Ai rappresentanti dei lavoratori per la Sicurezza del personale del corpo Nazionale dei Vigili del Fuoco, competono le seguenti attribuzioni :
a) accede ai luoghi di lavori (sedi di servizio) in cui si svolgono le attività, informato il datore di lavoro. Tali visite possono svolgersi congiuntamente con il Responsabile del Servizio di prevenzione e protezione o con un addetto da questi incaricato;
b) è consultato preventivamente e tempestivamente in ordine alla valutazione dei rischi, alla individuazione, programmazione, realizzazione e verifica della prevenzione nelle sedi di servizio;
c) è consultato sulla designazione del responsabile e degli addetti al servizio di prevenzione, alla attività di prevenzione incendi, al primo soccorso, alla evacuazione dei luoghi di lavoro e del medico competente;
d) è consultato in merito all'organizzazione della formazione di cui all'articolo 37 del D.Lgs. 81/08 e ss.mm. e ii.;
e) riceve le informazioni e la documentazione aziendale inerente alla valutazione dei rischi e le misure di prevenzione relative, nonchè quelle inerenti alle sostanze ed alle miscele pericolose, alle macchine, agli impianti, alla organizzazione e agli ambienti di lavoro, agli infortuni ed alle malattie professionali;
f) riceve le informazioni provenienti dai servizi di vigilanze;
g) riceve una formazione adeguata e , comunque , non inferiore a quella prevista dall'articolo 14 del presente accordo; (durata 36 ore)
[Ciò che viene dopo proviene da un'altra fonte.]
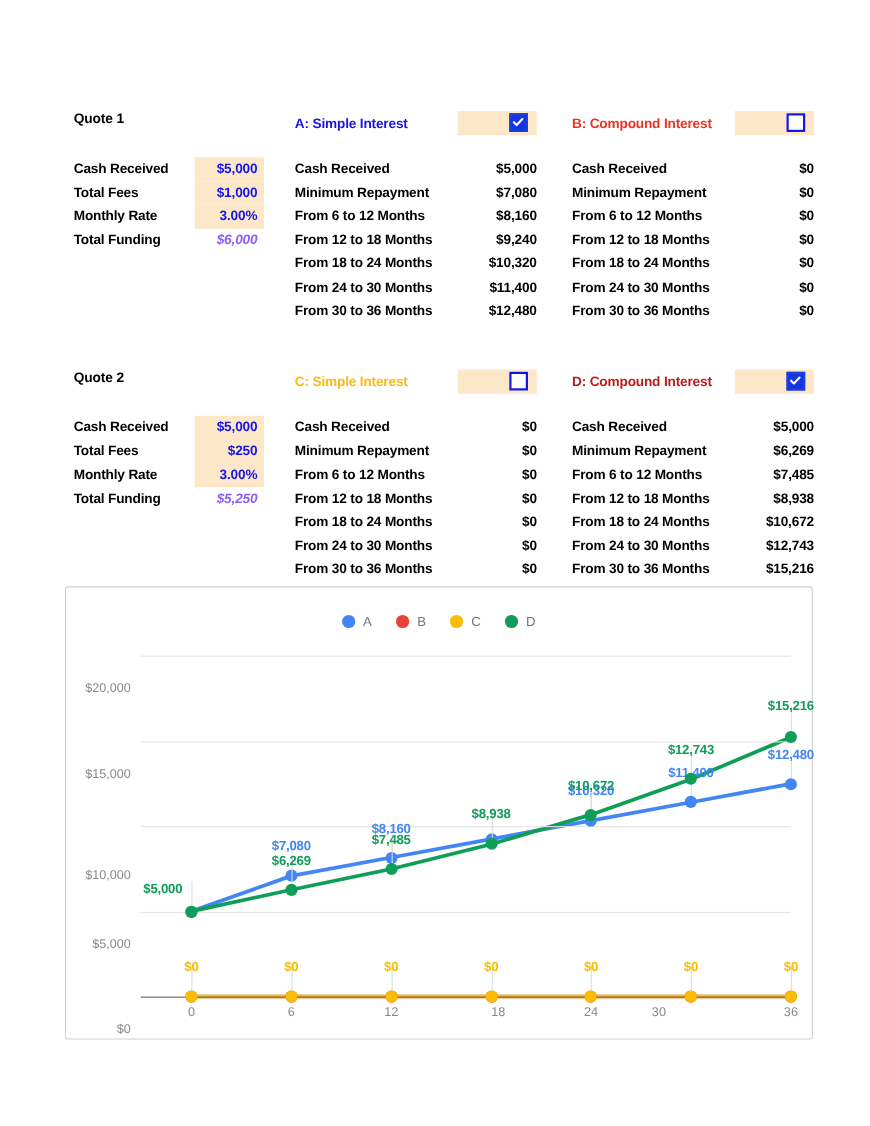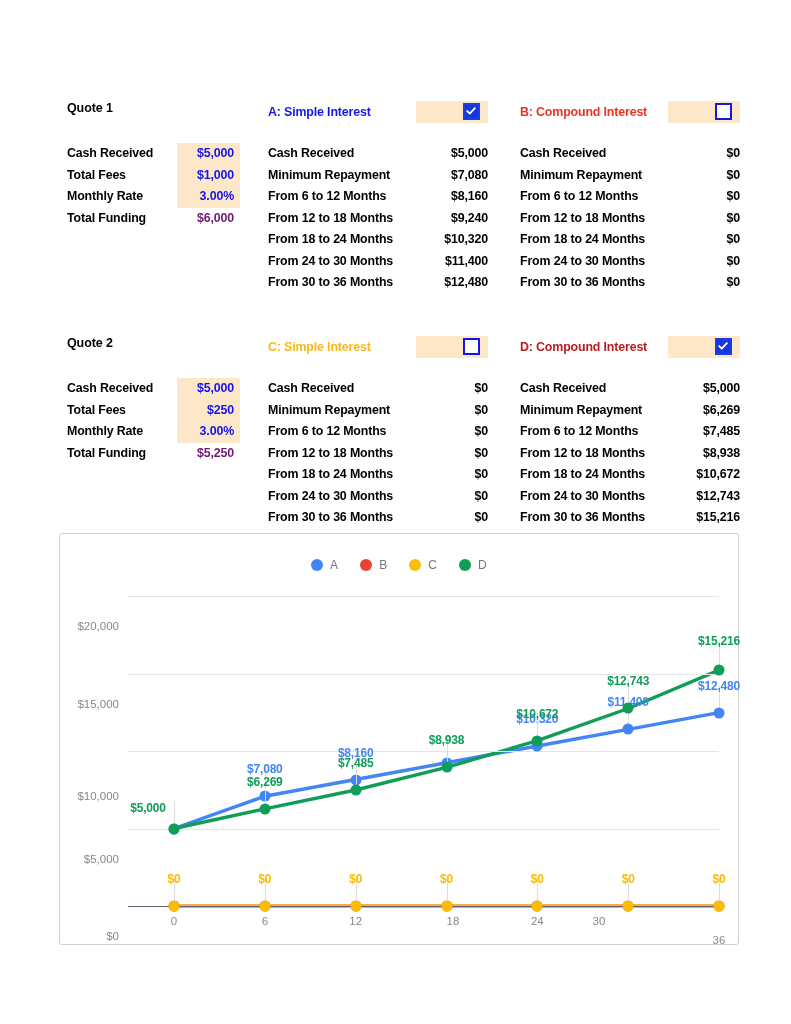--- a/index.html
+++ b/index.html
@@ -66,7 +66,8 @@
     color: #1515E8;
   }
   .summary-row.total .s-value {
-    color: #701a75;
+    color: #8b5cf6;
+    font-style: italic;
   }
 
   

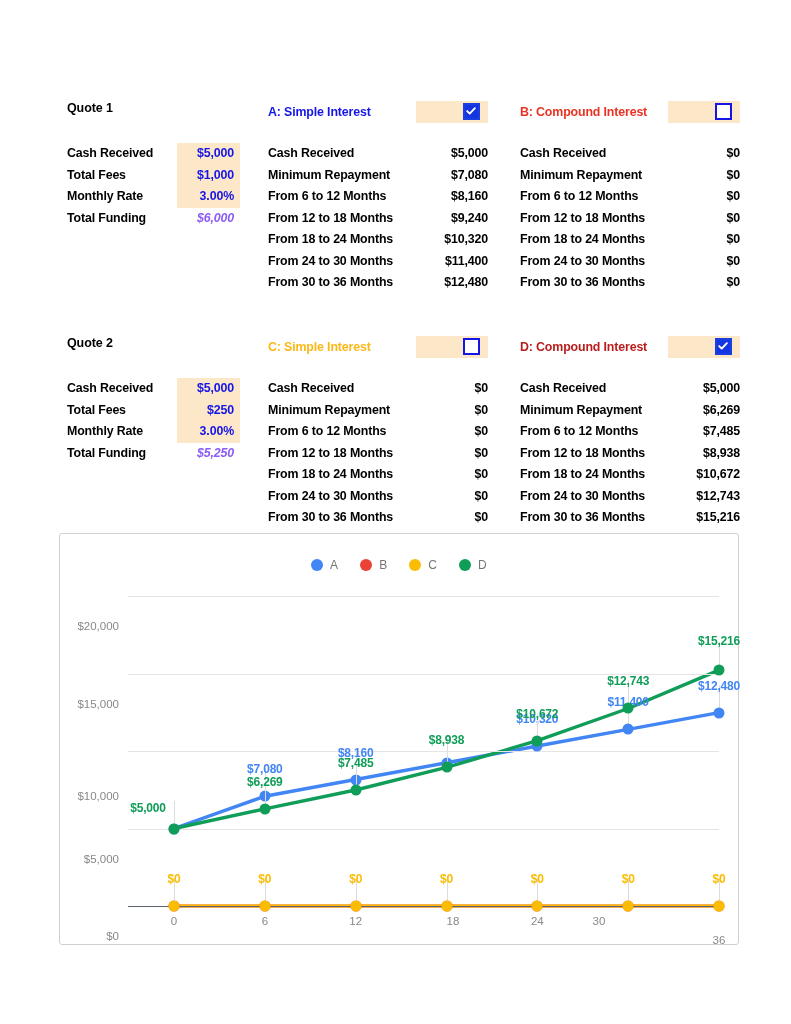--- a/index.html
+++ b/index.html
@@ -495,7 +495,7 @@
       <div class="xtick-label" style="left: 393px; top: 381px;">18</div>
       <div class="xtick-label" style="left: 477.333px; top: 381px;">24</div>
       <div class="xtick-label" style="left: 539px; top: 381px;">30</div>
-      <div class="xtick-label" style="left: 659px; top: 381px; margin-top: 19px;">36</div>
+      <div class="xtick-label" style="left: 659px; top: 381px;">36</div>
       <div class="pt" style="left: 114px; top: 372px; background: rgb(234, 67, 53);"></div>
       <div class="pt" style="left: 204.833px; top: 372px; background: rgb(234, 67, 53);"></div>
       <div class="pt" style="left: 295.667px; top: 372px; background: rgb(234, 67, 53);"></div>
h) promuove l'elaborazione, l'individuazione e l'attuazione delle misure di prevenzione idonee a tutelare la salute e l'integrità fisica dei lavoratori;
i) formula osservazioni in occasione di visite e verifiche effettuate dalle autorità competenti, dalle queli è, di norma, sentito;
j) partecipa alla riunione periodica di cui all'articolo 35 del D,lgs. 81/08 e ss.mm. e ii.;
k) fa proposte in merito alla attività di prevenzione;
l) avverte il responsabile della azienda dei rischi individuati nel corso della sua attività;
m) segnala all'ufficio centrale ispettivo qualora ritenga le misure di prevenzione e protezione dai rischi adottate dal datore di lavoro o dai dirigenti e i mezzi impiegati per attuarle non siano idonei a garantire la sicurezza e la salute durante il lavoro.
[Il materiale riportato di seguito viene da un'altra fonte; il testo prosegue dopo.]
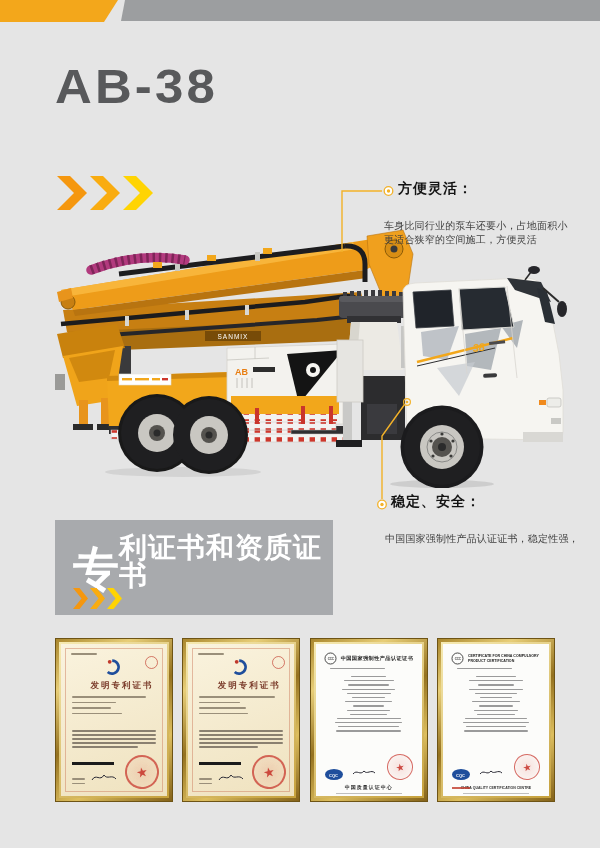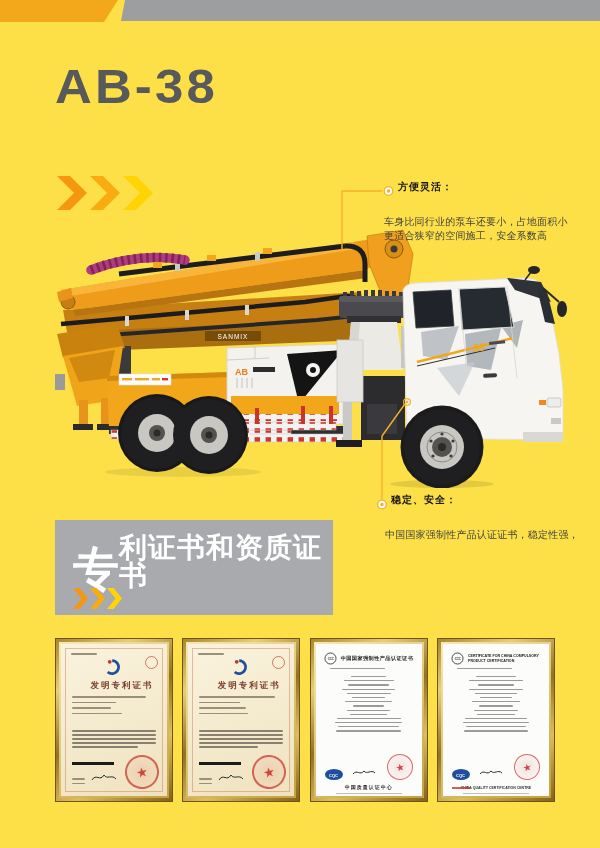--- a/index.html
+++ b/index.html
@@ -3,7 +3,7 @@
 <meta charset="utf-8">
 <style>
   html,body{margin:0;padding:0;background:#fff;}
-  .page{position:relative;width:600px;height:848px;overflow:hidden;background:#fde047;
+  .page{position:relative;width:600px;height:848px;overflow:hidden;background:#e5e5e5;
         font-family:"Liberation Sans","DejaVu Sans",sans-serif;}
   .abs{position:absolute;}
 

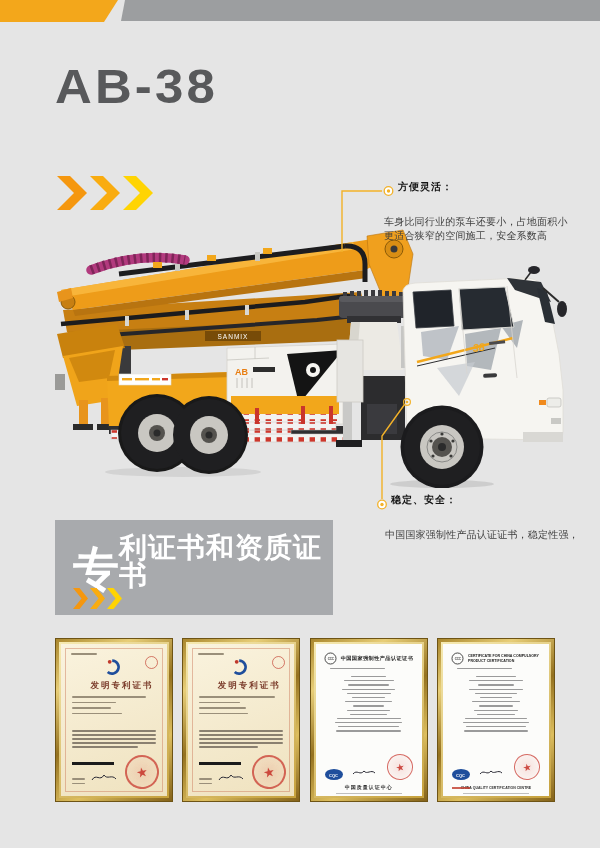--- a/index.html
+++ b/index.html
@@ -15,7 +15,7 @@
 
   
   .callout{width:214px;}
-  .callout .c-title{font-size:10px;font-weight:bold;color:#141414;letter-spacing:1px;}
+  .callout .c-title{font-size:14px;font-weight:bold;color:#141414;letter-spacing:1px;}
   .callout .c-body{margin-top:21px;font-size:10px;color:#3F3F3F;line-height:14px;letter-spacing:.2px;}
   .callout1{left:384px;top:180px;}
   .callout1 .c-title{margin-left:14px;}

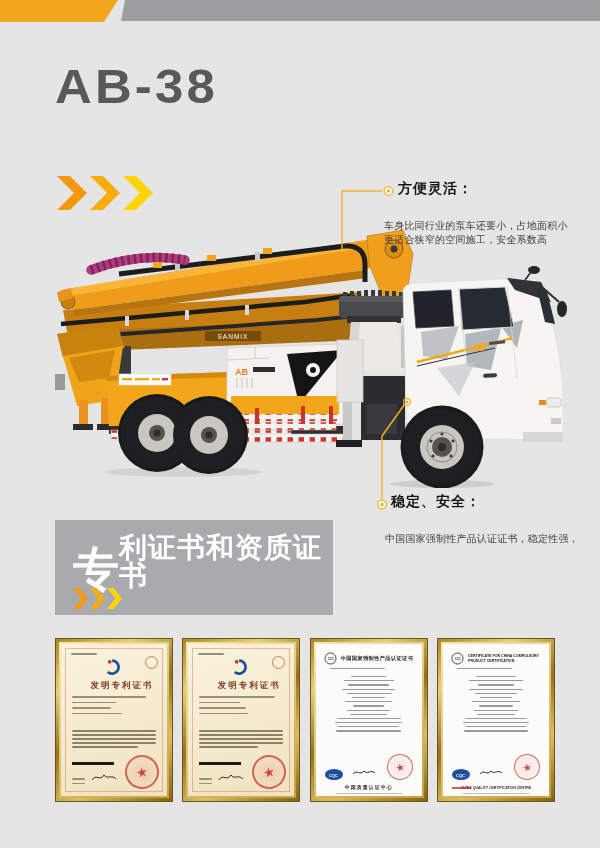--- a/index.html
+++ b/index.html
@@ -300,7 +300,7 @@
     <div class="c-title">方便灵活：</div>
     <div class="c-body">
       <div>车身比同行业的泵车还要小，占地面积小</div>
-      <div>更适合狭窄的空间施工，安全系数高</div>
+      <div>更适合狭窄的空间施工，方便灵活</div>
     </div>
   </div>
Per Fernando Cordella, candidato proposto dai lavoratori con la raccolta del 5% delle firme, per la Direzione Centrale per l'Emergenza, il Soccorso Pubblico e l'Antincendio Boschivo, il risultato è già raggiunto. Dopo quasi 20 anni dal testo 81/08, che ne avevano decretato l'inizio, l' indizione delle elezioni per il 23 marzo 2026 è un segnale importante. Questo significa finalmente mettere il lavoratore al centro del processo decisionale lavorativo. Il punto è quello che servono Rls forti, preparati e autorevoli, capaci di affrontare i rischi specifici a breve e a lungo termine del Corpo senza paura né opacità. Il diritto alla tutela della salute e l'attenzione verso la sicurezza del lavoratore deve diventare una priorità anche in termini di investimenti futuri sia economici che culturali. Ecco perché è importante che tutti i lavoratori con il loro voto esprimono ed individuano i candidati giusti, la partecipazione è un elemento fondamentale.